Once the line holding "html: none ->" is found in the entries below, restate it and each line after it word for word, with no pictures.
══ GIVEN RECORDS
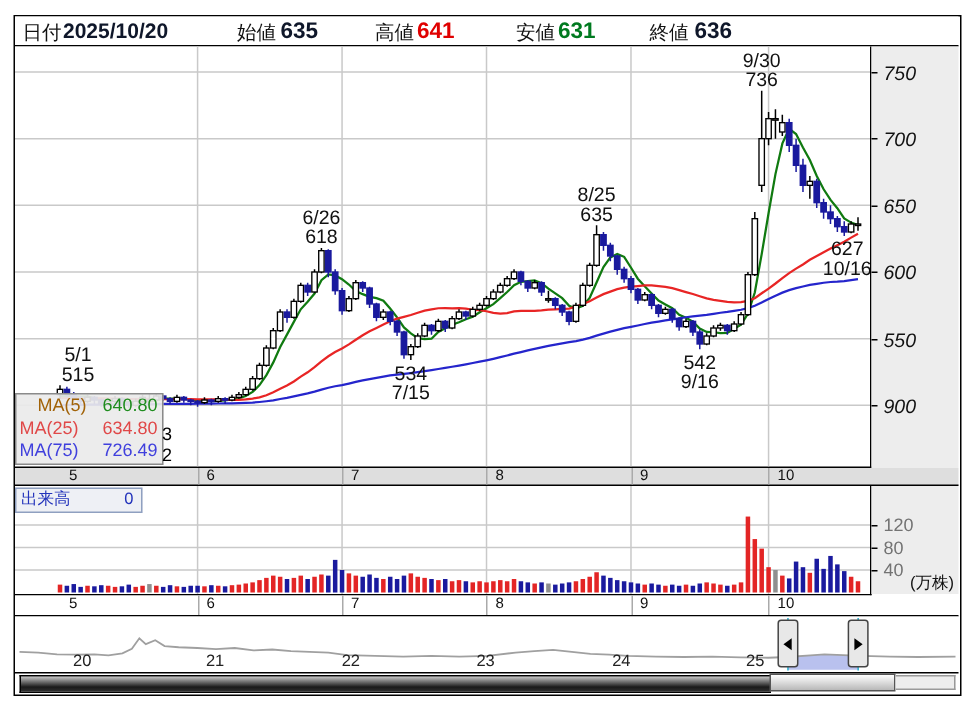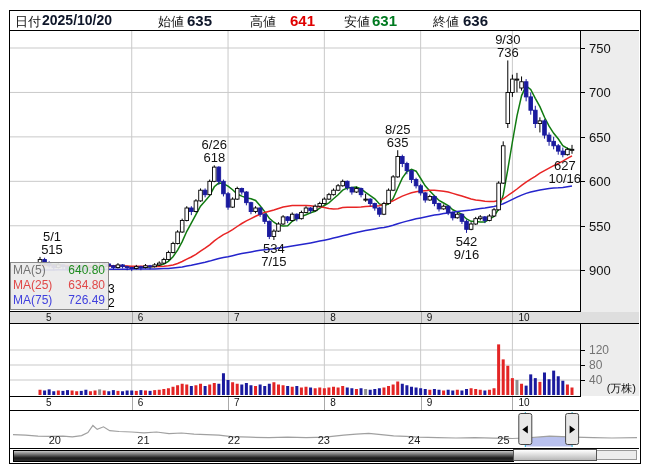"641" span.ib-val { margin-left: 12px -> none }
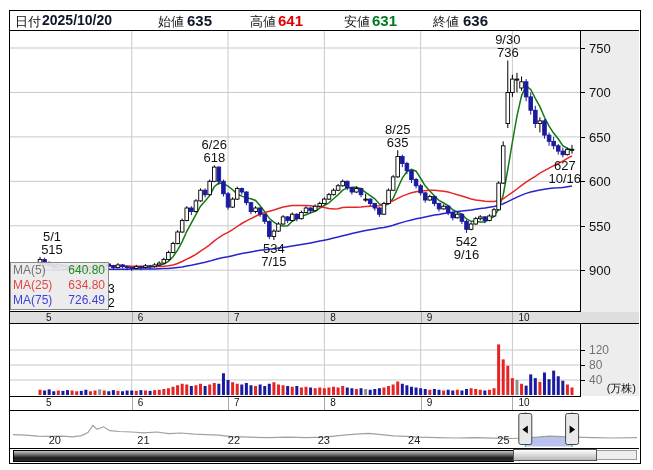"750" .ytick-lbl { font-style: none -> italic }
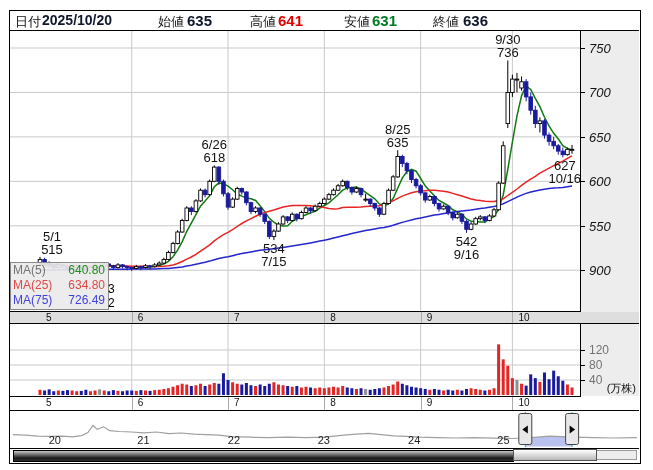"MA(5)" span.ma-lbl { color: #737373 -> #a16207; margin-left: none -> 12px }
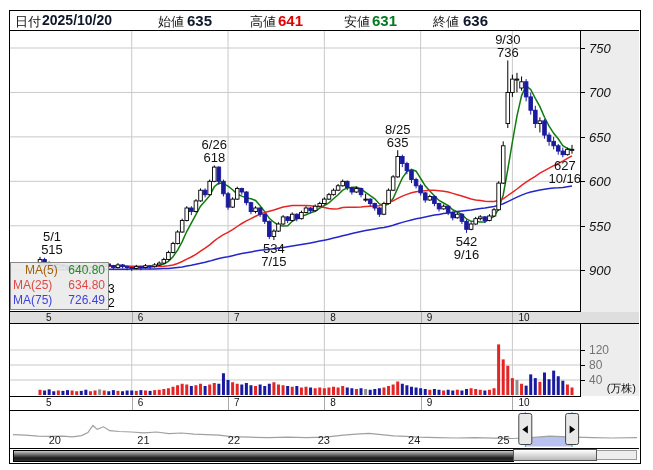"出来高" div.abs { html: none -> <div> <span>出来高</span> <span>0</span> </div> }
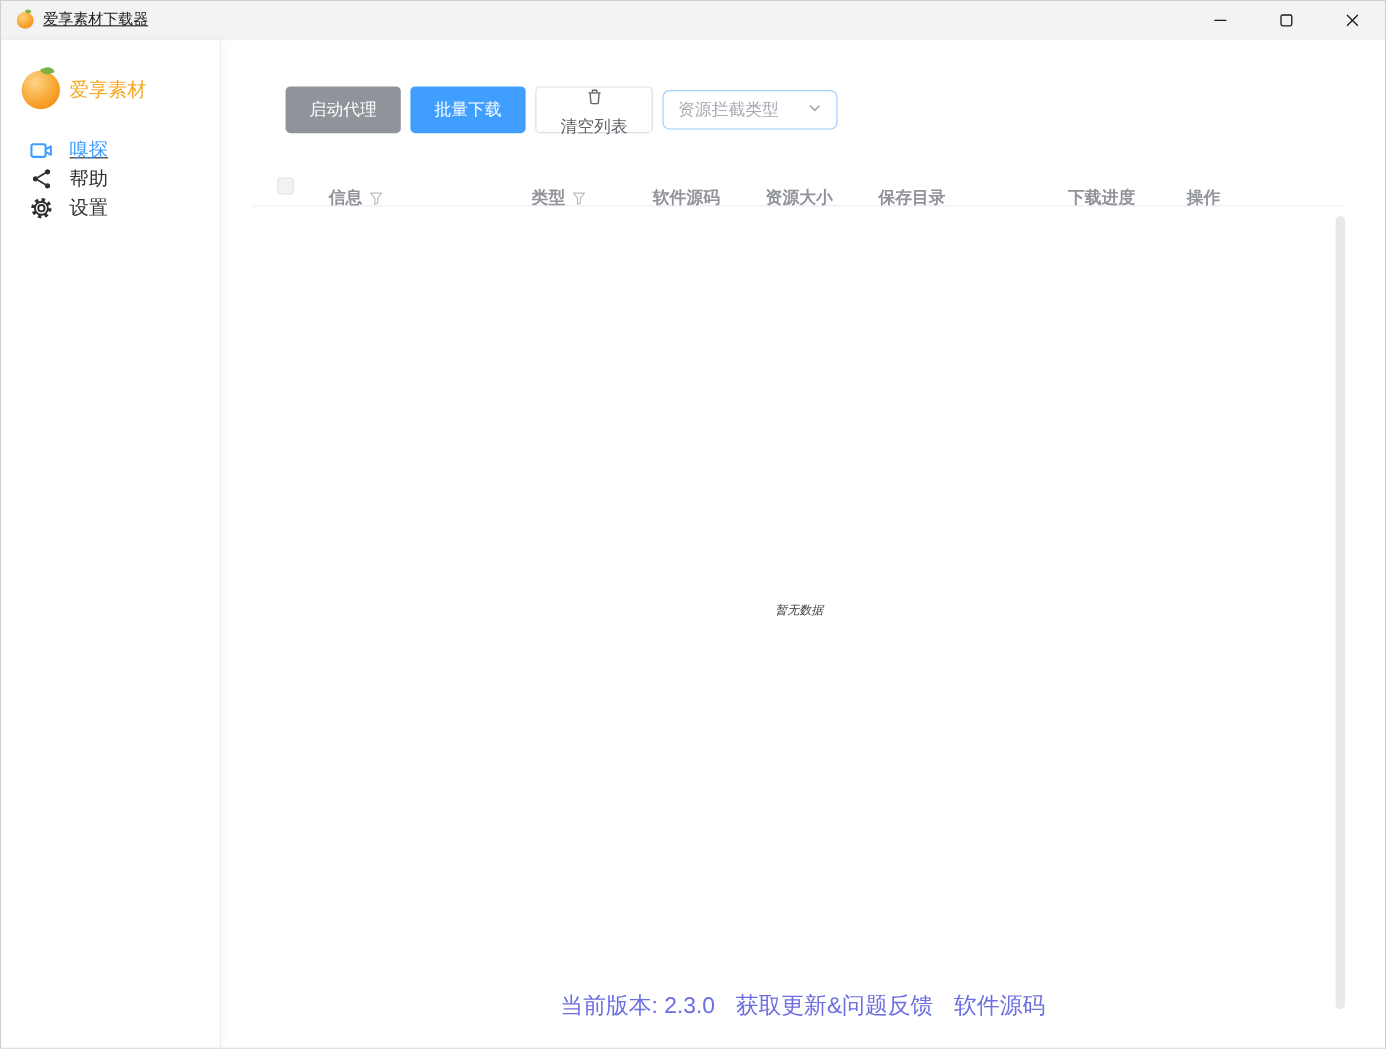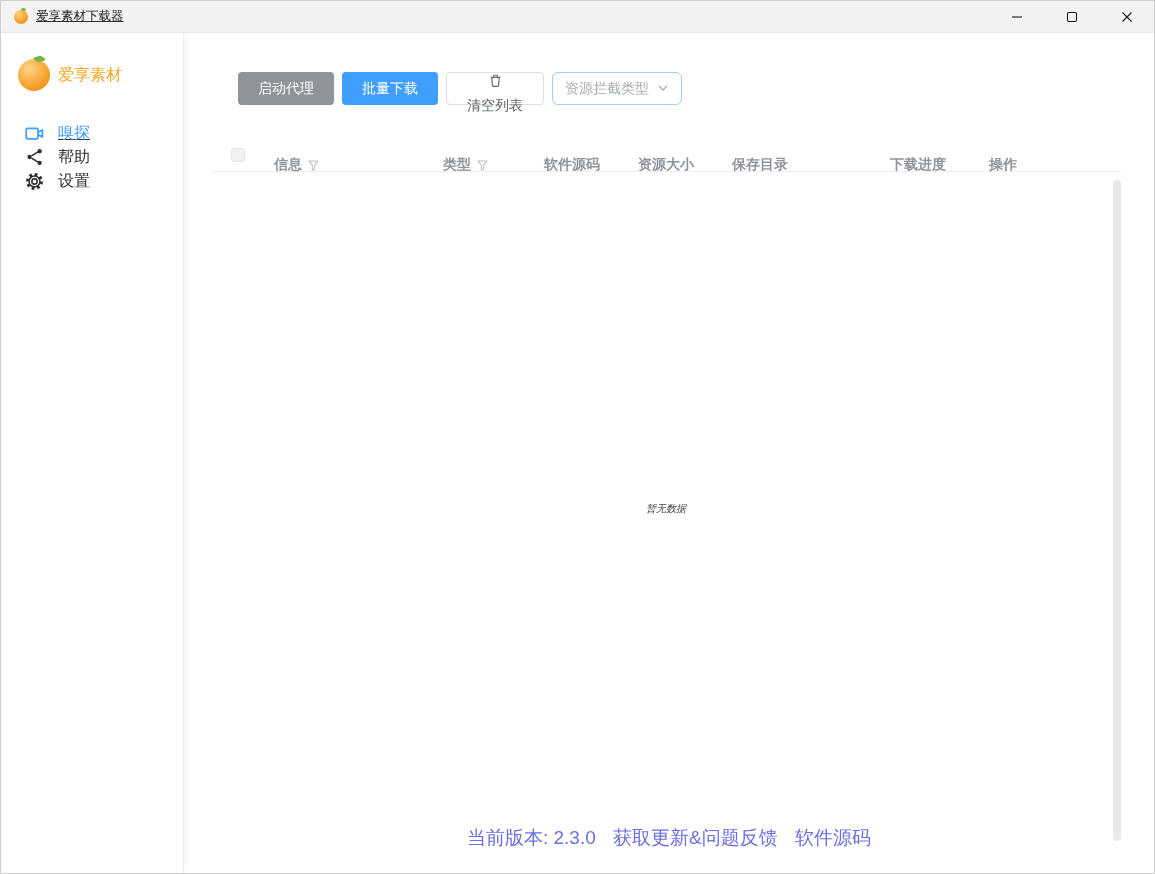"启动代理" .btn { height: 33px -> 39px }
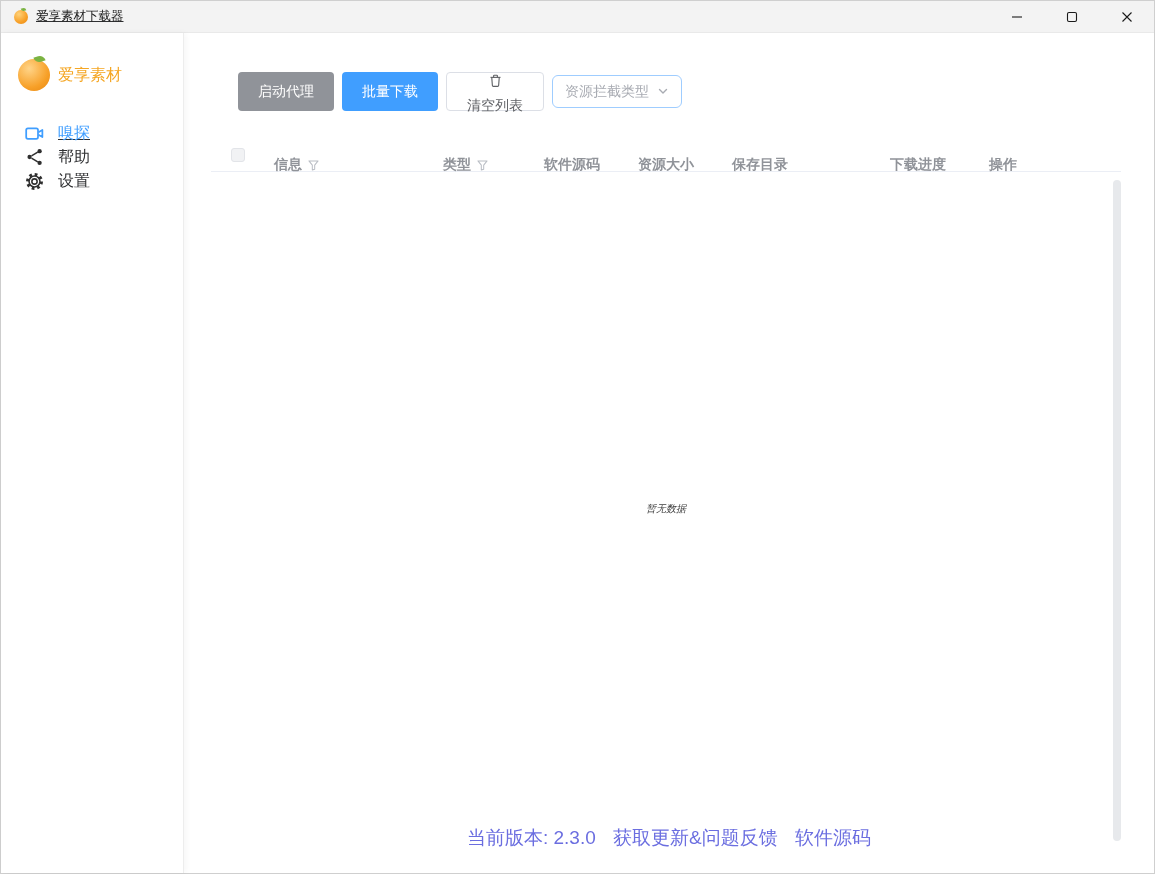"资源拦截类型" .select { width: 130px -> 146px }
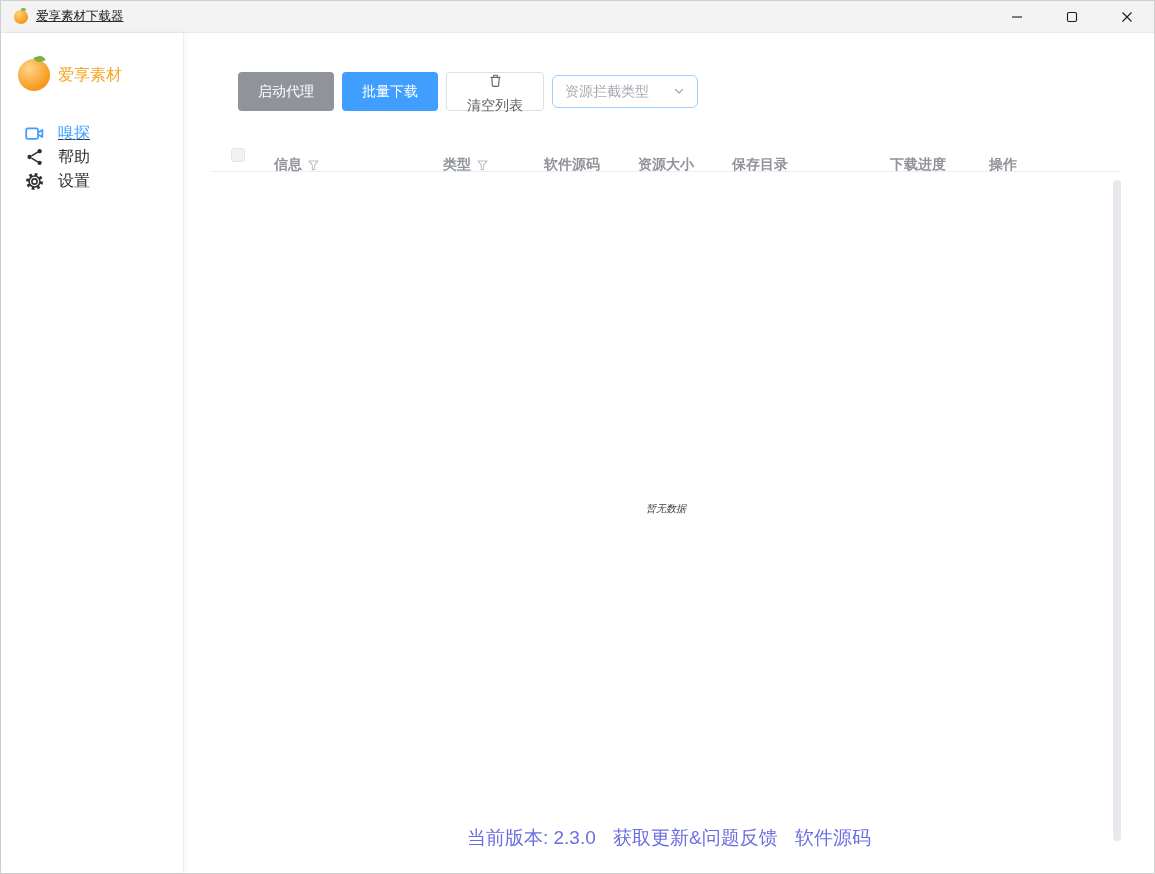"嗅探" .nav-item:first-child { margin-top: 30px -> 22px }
════
EXPECTED OUTPUT ->
"出来高" div.abs { html: none -> <div> <span>出来高</span> <span>0</span> </div> }
"启动代理" .btn { height: 33px -> 39px }
"资源拦截类型" .select { width: 130px -> 146px }
"嗅探" .nav-item:first-child { margin-top: 30px -> 22px }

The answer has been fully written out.